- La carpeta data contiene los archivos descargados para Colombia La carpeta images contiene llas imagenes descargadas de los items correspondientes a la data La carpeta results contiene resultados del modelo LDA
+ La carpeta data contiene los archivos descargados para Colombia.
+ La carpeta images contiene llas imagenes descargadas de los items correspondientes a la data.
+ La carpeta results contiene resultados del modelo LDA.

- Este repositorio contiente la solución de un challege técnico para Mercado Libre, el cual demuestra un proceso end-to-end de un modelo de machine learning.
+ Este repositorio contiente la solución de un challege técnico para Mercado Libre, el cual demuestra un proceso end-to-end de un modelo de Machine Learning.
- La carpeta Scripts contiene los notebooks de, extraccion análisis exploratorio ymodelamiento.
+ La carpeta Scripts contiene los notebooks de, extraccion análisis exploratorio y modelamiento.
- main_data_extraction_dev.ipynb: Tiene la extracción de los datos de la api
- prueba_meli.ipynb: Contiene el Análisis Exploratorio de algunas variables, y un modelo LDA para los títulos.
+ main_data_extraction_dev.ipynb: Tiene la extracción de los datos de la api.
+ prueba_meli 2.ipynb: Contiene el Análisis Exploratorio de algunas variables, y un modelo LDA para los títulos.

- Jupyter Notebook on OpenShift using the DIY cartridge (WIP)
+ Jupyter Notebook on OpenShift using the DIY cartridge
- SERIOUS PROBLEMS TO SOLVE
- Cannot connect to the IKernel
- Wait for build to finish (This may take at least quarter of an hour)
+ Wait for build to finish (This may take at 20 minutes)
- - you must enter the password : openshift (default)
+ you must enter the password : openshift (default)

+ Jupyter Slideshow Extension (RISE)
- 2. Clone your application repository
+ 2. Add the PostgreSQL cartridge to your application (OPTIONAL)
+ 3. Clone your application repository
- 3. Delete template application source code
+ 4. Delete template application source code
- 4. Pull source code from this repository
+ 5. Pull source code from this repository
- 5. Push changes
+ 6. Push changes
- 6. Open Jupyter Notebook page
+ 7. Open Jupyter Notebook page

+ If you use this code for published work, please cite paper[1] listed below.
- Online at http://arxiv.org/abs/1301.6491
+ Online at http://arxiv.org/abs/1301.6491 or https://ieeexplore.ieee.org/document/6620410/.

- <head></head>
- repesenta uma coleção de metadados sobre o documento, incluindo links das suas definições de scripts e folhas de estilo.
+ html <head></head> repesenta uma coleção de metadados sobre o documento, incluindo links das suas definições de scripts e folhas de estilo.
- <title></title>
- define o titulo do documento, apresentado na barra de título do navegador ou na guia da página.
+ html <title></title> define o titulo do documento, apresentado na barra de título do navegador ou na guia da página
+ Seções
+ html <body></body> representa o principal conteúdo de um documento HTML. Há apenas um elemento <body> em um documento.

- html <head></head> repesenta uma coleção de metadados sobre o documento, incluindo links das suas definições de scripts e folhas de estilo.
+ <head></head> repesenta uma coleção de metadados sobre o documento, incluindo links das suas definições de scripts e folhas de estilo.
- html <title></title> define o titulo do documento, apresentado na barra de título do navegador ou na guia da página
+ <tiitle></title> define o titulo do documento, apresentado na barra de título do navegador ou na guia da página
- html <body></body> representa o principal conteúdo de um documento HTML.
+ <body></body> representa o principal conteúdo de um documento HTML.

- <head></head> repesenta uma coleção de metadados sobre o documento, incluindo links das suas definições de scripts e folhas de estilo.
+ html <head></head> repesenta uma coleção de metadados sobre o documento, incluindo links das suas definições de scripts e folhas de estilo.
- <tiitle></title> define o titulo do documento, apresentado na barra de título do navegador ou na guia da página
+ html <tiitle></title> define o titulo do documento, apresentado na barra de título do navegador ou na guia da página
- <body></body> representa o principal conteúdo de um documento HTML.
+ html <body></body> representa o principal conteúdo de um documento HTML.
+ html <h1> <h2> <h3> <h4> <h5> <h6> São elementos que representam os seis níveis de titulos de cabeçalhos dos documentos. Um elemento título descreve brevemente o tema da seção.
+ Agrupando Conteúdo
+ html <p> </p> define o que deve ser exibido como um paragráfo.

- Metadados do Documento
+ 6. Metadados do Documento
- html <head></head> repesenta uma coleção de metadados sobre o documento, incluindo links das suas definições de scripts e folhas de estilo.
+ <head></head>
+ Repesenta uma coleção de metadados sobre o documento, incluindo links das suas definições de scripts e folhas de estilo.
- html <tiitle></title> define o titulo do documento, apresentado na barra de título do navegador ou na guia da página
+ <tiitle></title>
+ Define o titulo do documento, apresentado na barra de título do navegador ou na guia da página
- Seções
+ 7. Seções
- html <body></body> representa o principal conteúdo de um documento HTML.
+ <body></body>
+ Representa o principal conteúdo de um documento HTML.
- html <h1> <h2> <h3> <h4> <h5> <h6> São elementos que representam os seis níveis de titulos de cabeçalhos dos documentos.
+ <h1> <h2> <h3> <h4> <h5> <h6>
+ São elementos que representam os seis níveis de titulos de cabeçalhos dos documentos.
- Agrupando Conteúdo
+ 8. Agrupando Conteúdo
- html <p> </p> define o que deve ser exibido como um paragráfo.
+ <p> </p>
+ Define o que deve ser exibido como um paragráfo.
......
*WHAT YOU HAVE TO DO*: Go through the listing and print each line exactly as it appears.

*RESPONSE AREA*:
- La carpeta data contiene los archivos descargados para Colombia La carpeta images contiene llas imagenes descargadas de los items correspondientes a la data La carpeta results contiene resultados del modelo LDA
+ La carpeta data contiene los archivos descargados para Colombia.
+ La carpeta images contiene llas imagenes descargadas de los items correspondientes a la data.
+ La carpeta results contiene resultados del modelo LDA.

- Este repositorio contiente la solución de un challege técnico para Mercado Libre, el cual demuestra un proceso end-to-end de un modelo de machine learning.
+ Este repositorio contiente la solución de un challege técnico para Mercado Libre, el cual demuestra un proceso end-to-end de un modelo de Machine Learning.
- La carpeta Scripts contiene los notebooks de, extraccion análisis exploratorio ymodelamiento.
+ La carpeta Scripts contiene los notebooks de, extraccion análisis exploratorio y modelamiento.
- main_data_extraction_dev.ipynb: Tiene la extracción de los datos de la api
- prueba_meli.ipynb: Contiene el Análisis Exploratorio de algunas variables, y un modelo LDA para los títulos.
+ main_data_extraction_dev.ipynb: Tiene la extracción de los datos de la api.
+ prueba_meli 2.ipynb: Contiene el Análisis Exploratorio de algunas variables, y un modelo LDA para los títulos.

- Jupyter Notebook on OpenShift using the DIY cartridge (WIP)
+ Jupyter Notebook on OpenShift using the DIY cartridge
- SERIOUS PROBLEMS TO SOLVE
- Cannot connect to the IKernel
- Wait for build to finish (This may take at least quarter of an hour)
+ Wait for build to finish (This may take at 20 minutes)
- - you must enter the password : openshift (default)
+ you must enter the password : openshift (default)

+ Jupyter Slideshow Extension (RISE)
- 2. Clone your application repository
+ 2. Add the PostgreSQL cartridge to your application (OPTIONAL)
+ 3. Clone your application repository
- 3. Delete template application source code
+ 4. Delete template application source code
- 4. Pull source code from this repository
+ 5. Pull source code from this repository
- 5. Push changes
+ 6. Push changes
- 6. Open Jupyter Notebook page
+ 7. Open Jupyter Notebook page

+ If you use this code for published work, please cite paper[1] listed below.
- Online at http://arxiv.org/abs/1301.6491
+ Online at http://arxiv.org/abs/1301.6491 or https://ieeexplore.ieee.org/document/6620410/.

- <head></head>
- repesenta uma coleção de metadados sobre o documento, incluindo links das suas definições de scripts e folhas de estilo.
+ html <head></head> repesenta uma coleção de metadados sobre o documento, incluindo links das suas definições de scripts e folhas de estilo.
- <title></title>
- define o titulo do documento, apresentado na barra de título do navegador ou na guia da página.
+ html <title></title> define o titulo do documento, apresentado na barra de título do navegador ou na guia da página
+ Seções
+ html <body></body> representa o principal conteúdo de um documento HTML. Há apenas um elemento <body> em um documento.

- html <head></head> repesenta uma coleção de metadados sobre o documento, incluindo links das suas definições de scripts e folhas de estilo.
+ <head></head> repesenta uma coleção de metadados sobre o documento, incluindo links das suas definições de scripts e folhas de estilo.
- html <title></title> define o titulo do documento, apresentado na barra de título do navegador ou na guia da página
+ <tiitle></title> define o titulo do documento, apresentado na barra de título do navegador ou na guia da página
- html <body></body> representa o principal conteúdo de um documento HTML.
+ <body></body> representa o principal conteúdo de um documento HTML.

- <head></head> repesenta uma coleção de metadados sobre o documento, incluindo links das suas definições de scripts e folhas de estilo.
+ html <head></head> repesenta uma coleção de metadados sobre o documento, incluindo links das suas definições de scripts e folhas de estilo.
- <tiitle></title> define o titulo do documento, apresentado na barra de título do navegador ou na guia da página
+ html <tiitle></title> define o titulo do documento, apresentado na barra de título do navegador ou na guia da página
- <body></body> representa o principal conteúdo de um documento HTML.
+ html <body></body> representa o principal conteúdo de um documento HTML.
+ html <h1> <h2> <h3> <h4> <h5> <h6> São elementos que representam os seis níveis de titulos de cabeçalhos dos documentos. Um elemento título descreve brevemente o tema da seção.
+ Agrupando Conteúdo
+ html <p> </p> define o que deve ser exibido como um paragráfo.

- Metadados do Documento
+ 6. Metadados do Documento
- html <head></head> repesenta uma coleção de metadados sobre o documento, incluindo links das suas definições de scripts e folhas de estilo.
+ <head></head>
+ Repesenta uma coleção de metadados sobre o documento, incluindo links das suas definições de scripts e folhas de estilo.
- html <tiitle></title> define o titulo do documento, apresentado na barra de título do navegador ou na guia da página
+ <tiitle></title>
+ Define o titulo do documento, apresentado na barra de título do navegador ou na guia da página
- Seções
+ 7. Seções
- html <body></body> representa o principal conteúdo de um documento HTML.
+ <body></body>
+ Representa o principal conteúdo de um documento HTML.
- html <h1> <h2> <h3> <h4> <h5> <h6> São elementos que representam os seis níveis de titulos de cabeçalhos dos documentos.
+ <h1> <h2> <h3> <h4> <h5> <h6>
+ São elementos que representam os seis níveis de titulos de cabeçalhos dos documentos.
- Agrupando Conteúdo
+ 8. Agrupando Conteúdo
- html <p> </p> define o que deve ser exibido como um paragráfo.
+ <p> </p>
+ Define o que deve ser exibido como um paragráfo.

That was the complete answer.